“Perhaps,” Selina said with a sigh. “I will entrust this to you, Lucy. If you can navigate this situation, interpret the request, discern the true need, and act with tact and discretion... then perhaps, Lucy, you will earn my guidance. My trust.”
“Really?” Lucy’s eyes widened. “Are you being entirely serious, Aunt Selina? I can respond to this letter?”
“If you manage to pull this through, Lucy, then I will accept your choice and train you to be a matchmaker. Like me.”
Lucy’s hands tightened around the letter. “I will do it, Aunt Selina. I will do it well.”
Selina gave a slow, deliberate nod. “We shall see, Lucy. We shall see.”
CHAPTER TWO
“You say your name is Lucy? Lucy—” The Duke of Langridge paused, his dark blue eyes narrowing as he regarded her with a measure of scrutiny that made her stomach tighten. “Crampton?”
“Yes, Your Grace,” Lucy said quickly, curtsying.
Lucy’s pulse quickened, and for a fleeting moment, she questioned why she had left the comfort of her aunt’s home to take on this task. Her thoughts drifted to the journey that had brought her here, the jolting carriage over rutted lanes, the tense silence between her and the driver. Each mile had carried her further from her aunt’s house, further from the life she had known, and closer to this moment.
Standing before Rowan Clawridge, Duke of Langridge, a man whose reputation was equal parts fearsome and infuriatingly intriguing.
“I was sent by my aunt, Your Grace,” Lucy said, bringing herself back to the present, to the intensity of his gaze. “She thought I might be of assistance regarding… well, a matter requiring discretion and careful attention.”
The study had fallen into a strange, attentive silence, as though the room itself had paused to listen.
Lucy stood where she had been directed, hands neatly folded before her, her back straight despite the long wait that had preceded this moment. She had been shown in, informed that His Grace was indisposed, and left alone with the slow ticking of the mantel clock and the weight of her own thoughts for company. Long enough, certainly, for doubt to creep in. Long enough for her to wonder whether her letter had been misplaced or worse, dismissed.
He had not been expecting her. That much had become painfully clear.
Now, standing before the Duke of Langridge, she understood why anticipation had coiled so tightly in her chest. He was taller than she had imagined, broad-shouldered, his presence filling the room with an ease that suggested command rather than effort. Dark hair, brushed back carefully, framed a face cut with decisive lines, and his eyes... dark blue, cool, observant, seemed to take her in entirely without the least embarrassment for doing so.

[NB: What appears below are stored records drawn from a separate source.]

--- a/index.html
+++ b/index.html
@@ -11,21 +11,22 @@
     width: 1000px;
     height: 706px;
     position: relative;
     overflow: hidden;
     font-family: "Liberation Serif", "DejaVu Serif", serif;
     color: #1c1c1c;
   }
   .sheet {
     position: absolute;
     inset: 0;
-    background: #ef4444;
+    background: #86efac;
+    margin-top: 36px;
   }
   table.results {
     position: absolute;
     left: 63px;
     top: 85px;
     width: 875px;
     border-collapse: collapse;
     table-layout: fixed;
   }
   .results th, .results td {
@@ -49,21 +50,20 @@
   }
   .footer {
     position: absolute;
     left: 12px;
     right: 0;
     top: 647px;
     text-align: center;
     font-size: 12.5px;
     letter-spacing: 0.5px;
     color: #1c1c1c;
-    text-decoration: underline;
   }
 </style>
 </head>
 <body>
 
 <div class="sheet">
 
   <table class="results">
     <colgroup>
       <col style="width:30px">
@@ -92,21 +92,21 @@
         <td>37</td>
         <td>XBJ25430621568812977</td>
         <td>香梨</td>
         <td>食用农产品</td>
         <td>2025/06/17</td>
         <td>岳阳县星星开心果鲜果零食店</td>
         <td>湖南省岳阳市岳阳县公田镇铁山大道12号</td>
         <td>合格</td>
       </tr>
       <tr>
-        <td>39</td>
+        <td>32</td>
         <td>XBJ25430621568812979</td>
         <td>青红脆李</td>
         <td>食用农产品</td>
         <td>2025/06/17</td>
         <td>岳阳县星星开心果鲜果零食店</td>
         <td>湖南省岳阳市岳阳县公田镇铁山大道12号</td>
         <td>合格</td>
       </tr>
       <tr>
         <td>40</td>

Lucy found herself doing the same, quite against her will.
It was not vanity that struck her first, nor beauty in the way poets so often ruined it, but solidity. He looked like a man accustomed to being obeyed, to carrying burdens without complaint, to standing his ground while others adjusted themselves around him.
She had known very little of him before this moment, and that, she realized, was precisely what unsettled her. London had never been short of gossip, and Lucy had grown up hearing it over tea tables in half-whispered conversations. Affairs, scandals, alliances, ruined reputations, she knew those stories well. Yet Rowan Clawridge had remained conspicuously absent from them. A duke with estates and influence, and yet no steady presence in the ballrooms or drawing rooms of the ton.

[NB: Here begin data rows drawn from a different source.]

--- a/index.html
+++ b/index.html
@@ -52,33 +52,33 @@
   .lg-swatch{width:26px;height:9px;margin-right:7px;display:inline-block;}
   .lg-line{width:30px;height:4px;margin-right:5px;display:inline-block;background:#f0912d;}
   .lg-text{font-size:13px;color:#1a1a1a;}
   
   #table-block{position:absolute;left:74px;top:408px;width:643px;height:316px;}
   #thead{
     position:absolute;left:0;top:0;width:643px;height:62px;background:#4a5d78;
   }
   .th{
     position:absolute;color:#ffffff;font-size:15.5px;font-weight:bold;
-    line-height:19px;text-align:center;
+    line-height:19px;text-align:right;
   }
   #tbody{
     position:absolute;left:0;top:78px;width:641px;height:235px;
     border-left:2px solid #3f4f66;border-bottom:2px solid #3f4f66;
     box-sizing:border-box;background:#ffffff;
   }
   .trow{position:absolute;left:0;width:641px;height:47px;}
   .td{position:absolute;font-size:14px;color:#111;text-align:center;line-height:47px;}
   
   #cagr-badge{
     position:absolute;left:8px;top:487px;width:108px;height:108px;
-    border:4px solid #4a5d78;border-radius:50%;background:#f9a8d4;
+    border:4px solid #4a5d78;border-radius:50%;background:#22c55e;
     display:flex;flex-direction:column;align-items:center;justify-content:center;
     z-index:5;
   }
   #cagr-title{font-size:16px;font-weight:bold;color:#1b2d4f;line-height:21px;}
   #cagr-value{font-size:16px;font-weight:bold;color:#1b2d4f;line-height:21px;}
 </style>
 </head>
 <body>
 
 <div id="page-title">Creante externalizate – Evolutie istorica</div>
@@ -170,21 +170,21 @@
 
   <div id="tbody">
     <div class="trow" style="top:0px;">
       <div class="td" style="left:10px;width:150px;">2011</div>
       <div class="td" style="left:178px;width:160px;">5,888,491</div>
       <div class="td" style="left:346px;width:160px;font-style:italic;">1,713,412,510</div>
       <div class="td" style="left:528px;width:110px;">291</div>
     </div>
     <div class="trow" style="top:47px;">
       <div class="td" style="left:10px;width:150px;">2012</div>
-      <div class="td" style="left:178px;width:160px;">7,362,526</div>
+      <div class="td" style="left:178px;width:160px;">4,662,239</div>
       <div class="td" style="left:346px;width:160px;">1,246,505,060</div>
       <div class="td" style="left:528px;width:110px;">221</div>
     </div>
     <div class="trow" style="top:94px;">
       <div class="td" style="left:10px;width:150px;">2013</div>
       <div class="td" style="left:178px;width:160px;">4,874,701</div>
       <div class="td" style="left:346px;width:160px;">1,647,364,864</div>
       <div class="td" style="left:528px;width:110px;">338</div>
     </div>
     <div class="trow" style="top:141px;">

He was spoken of rarely, and when he was, it was always with a certain hesitation, as though no one were quite sure where to place him. Reserved, they said. Intimidating. Devoted to his household. A man who appeared when necessary and vanished again just as swiftly.
Lucy shifted slightly, acutely aware that she was alone with him, the door firmly shut behind her, the fire casting warm shadows across the shelves of leather-bound books. The study smelled faintly of woodsmoke and ink. His gaze flicked to her hands, still folded, still waiting.
“Is there a particular reason... Miss Crampton,” he asked, adjusting a ledger on his table as he sat down, “... I should know who your aunt is?”
Lucy blinked, unsure if she ought to remain standing. “I beg your pardon, Your Grace?”
He inclined his head slightly, as if she had responded exactly as expected. “You mentioned her with the confidence of someone invoking authority. I wondered whether it was authority I was meant to recognize or merely familial enthusiasm.”
“Oh,” Lucy said, heat rising faintly to her cheeks. “I did not mean to presume. My aunt is Selina Mullens.”
“Ah.”
The sound was neither approval nor dismissal. It was simply… acknowledgment.
Lucy waited, but nothing followed.
“She is,” Lucy added carefully, uncertain whether silence was invitation or warning, “... a matchmaker. She is… well known in certain circles.”
He tilted his head, considering this, and Lucy’s confusion deepened. “I find,” Rowan said at last, “that ‘certain circles’ are often very small.”
Lucy blinked again. “Selina Mullens is probably the most famous matchmaker in all of London.”